> How to complete this task:
Please transcribe exactly, and only, the lines of the data below between the line holding "(336, 385) none" and the line holding "[162,181,409,201] autoML, quantization", inclusive.

> Material shown:
========================================
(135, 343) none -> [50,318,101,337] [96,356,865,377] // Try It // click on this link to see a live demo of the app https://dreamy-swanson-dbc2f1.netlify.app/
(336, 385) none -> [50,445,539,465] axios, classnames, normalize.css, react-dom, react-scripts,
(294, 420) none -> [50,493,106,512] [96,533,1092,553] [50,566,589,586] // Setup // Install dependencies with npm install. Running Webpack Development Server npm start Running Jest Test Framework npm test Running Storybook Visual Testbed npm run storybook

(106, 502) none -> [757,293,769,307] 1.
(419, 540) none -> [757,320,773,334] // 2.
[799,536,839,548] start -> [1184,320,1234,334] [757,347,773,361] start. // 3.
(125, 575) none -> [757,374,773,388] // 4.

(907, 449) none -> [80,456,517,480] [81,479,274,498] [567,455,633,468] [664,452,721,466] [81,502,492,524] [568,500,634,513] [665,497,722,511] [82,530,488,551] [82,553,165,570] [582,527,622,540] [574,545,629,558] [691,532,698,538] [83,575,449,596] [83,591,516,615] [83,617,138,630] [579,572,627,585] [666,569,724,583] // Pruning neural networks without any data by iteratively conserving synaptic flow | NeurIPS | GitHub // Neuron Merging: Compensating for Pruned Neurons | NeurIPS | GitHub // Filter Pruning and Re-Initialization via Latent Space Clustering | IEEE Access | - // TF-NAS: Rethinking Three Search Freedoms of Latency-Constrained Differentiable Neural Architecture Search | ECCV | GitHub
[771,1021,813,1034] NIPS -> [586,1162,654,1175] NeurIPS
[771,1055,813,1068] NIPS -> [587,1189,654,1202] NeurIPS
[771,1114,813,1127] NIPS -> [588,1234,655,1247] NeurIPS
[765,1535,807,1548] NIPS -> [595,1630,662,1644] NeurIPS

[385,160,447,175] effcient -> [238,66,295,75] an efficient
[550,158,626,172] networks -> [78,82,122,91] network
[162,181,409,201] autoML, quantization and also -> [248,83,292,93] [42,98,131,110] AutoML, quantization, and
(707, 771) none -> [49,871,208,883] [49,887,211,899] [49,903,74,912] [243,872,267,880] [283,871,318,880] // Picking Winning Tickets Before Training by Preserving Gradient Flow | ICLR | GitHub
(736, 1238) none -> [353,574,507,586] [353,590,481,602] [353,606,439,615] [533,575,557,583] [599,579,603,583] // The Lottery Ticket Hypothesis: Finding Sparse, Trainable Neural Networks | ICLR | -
========================================
> Your solution:
(336, 385) none -> [50,445,539,465] axios, classnames, normalize.css, react-dom, react-scripts,
(294, 420) none -> [50,493,106,512] [96,533,1092,553] [50,566,589,586] // Setup // Install dependencies with npm install. Running Webpack Development Server npm start Running Jest Test Framework npm test Running Storybook Visual Testbed npm run storybook

(106, 502) none -> [757,293,769,307] 1.
(419, 540) none -> [757,320,773,334] // 2.
[799,536,839,548] start -> [1184,320,1234,334] [757,347,773,361] start. // 3.
(125, 575) none -> [757,374,773,388] // 4.

(907, 449) none -> [80,456,517,480] [81,479,274,498] [567,455,633,468] [664,452,721,466] [81,502,492,524] [568,500,634,513] [665,497,722,511] [82,530,488,551] [82,553,165,570] [582,527,622,540] [574,545,629,558] [691,532,698,538] [83,575,449,596] [83,591,516,615] [83,617,138,630] [579,572,627,585] [666,569,724,583] // Pruning neural networks without any data by iteratively conserving synaptic flow | NeurIPS | GitHub // Neuron Merging: Compensating for Pruned Neurons | NeurIPS | GitHub // Filter Pruning and Re-Initialization via Latent Space Clustering | IEEE Access | - // TF-NAS: Rethinking Three Search Freedoms of Latency-Constrained Differentiable Neural Architecture Search | ECCV | GitHub
[771,1021,813,1034] NIPS -> [586,1162,654,1175] NeurIPS
[771,1055,813,1068] NIPS -> [587,1189,654,1202] NeurIPS
[771,1114,813,1127] NIPS -> [588,1234,655,1247] NeurIPS
[765,1535,807,1548] NIPS -> [595,1630,662,1644] NeurIPS

[385,160,447,175] effcient -> [238,66,295,75] an efficient
[550,158,626,172] networks -> [78,82,122,91] network
[162,181,409,201] autoML, quantization and also -> [248,83,292,93] [42,98,131,110] AutoML, quantization, and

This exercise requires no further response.